Earlier in the album, they run over a wide swath of the power-pop genre, with tracks such as "Pushover," the opener; "Honest," a paean to the attractiveness of the fake connection between a singer and an audience; and particularly "Sky Is Open," a bright piece of key and guitar pop that rivals any of the upbeat material produced by the likes of former labelmates Death Cab For Cutie.
I noted recently the crazy money I'd be willing to pay to see these guys live, and the reality of it turned out to be at least $13. But for as great as this record is, I'm skeptical about what kind of staying power it's going to have.
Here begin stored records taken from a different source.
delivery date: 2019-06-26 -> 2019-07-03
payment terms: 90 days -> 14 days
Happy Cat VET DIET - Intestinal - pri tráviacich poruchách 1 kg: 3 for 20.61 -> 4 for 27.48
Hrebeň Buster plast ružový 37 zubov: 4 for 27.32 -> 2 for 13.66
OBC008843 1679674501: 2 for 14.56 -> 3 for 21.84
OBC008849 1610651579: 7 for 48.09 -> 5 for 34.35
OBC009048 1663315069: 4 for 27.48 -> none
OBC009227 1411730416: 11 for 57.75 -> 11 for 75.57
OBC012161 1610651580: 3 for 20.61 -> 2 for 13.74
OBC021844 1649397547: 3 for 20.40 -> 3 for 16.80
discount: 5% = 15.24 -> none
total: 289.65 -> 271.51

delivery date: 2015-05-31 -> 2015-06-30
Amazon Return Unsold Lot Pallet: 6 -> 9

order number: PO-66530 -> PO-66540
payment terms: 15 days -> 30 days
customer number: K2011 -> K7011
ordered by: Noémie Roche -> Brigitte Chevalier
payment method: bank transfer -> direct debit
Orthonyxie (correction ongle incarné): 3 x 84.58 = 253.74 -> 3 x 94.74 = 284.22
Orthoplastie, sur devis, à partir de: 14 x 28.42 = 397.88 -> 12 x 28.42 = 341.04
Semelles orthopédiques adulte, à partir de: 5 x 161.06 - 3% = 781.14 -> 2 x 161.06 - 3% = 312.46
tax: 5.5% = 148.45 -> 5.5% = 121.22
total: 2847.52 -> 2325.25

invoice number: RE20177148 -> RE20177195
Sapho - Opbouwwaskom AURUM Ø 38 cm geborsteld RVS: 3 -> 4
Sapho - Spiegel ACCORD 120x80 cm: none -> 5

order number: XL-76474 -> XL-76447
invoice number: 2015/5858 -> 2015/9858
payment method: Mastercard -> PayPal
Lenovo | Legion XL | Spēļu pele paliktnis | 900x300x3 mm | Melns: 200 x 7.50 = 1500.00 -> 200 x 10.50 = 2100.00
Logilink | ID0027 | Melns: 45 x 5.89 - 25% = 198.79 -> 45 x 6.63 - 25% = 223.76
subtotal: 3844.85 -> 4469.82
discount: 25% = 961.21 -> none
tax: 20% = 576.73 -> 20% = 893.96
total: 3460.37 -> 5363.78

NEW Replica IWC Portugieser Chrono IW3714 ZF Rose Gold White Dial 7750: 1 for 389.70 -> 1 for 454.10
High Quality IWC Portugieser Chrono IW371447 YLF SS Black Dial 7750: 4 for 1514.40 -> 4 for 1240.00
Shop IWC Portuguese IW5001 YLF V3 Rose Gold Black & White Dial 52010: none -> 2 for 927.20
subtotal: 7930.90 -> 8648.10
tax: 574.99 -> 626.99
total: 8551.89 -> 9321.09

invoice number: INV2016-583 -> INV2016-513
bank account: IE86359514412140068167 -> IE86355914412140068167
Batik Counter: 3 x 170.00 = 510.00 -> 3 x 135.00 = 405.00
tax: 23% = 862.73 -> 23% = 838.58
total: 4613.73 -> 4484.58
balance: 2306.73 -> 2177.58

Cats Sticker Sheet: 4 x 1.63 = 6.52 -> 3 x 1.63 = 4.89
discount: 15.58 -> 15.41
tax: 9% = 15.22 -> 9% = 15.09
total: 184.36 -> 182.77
It is a pop record, first and foremost, and pop is nothing if not disposable. The reason I ultimately had to give the Hold Steady the #1A slot instead of #2 is that I think Boys and Girls in America is going to be around for a while.
This is not to say that it's not also a pop record -- in some ways its tunnelvisionary's focus on parties, drugs, girls and adolescent loss make it even more pop than Putting the Days to Bed. But along with its essential pop nature, this is a genre watershed album. The Hold Steady's last album was an unlikely success -- Springsteenian and Mellencampy bar rock seems an odd appeal for the 2005 indie scene that feted Andrew Bird, Sufjan Stevens and Clap Your Hands Say Yeah -- that could have set them up to crash this time out. They moved to a big name indie label with a major label distribution deal, they started playing more theaters and fewer clubs and they played on network TV before midnight on the east coast. And the material was not just enough to support those changes, it demanded them.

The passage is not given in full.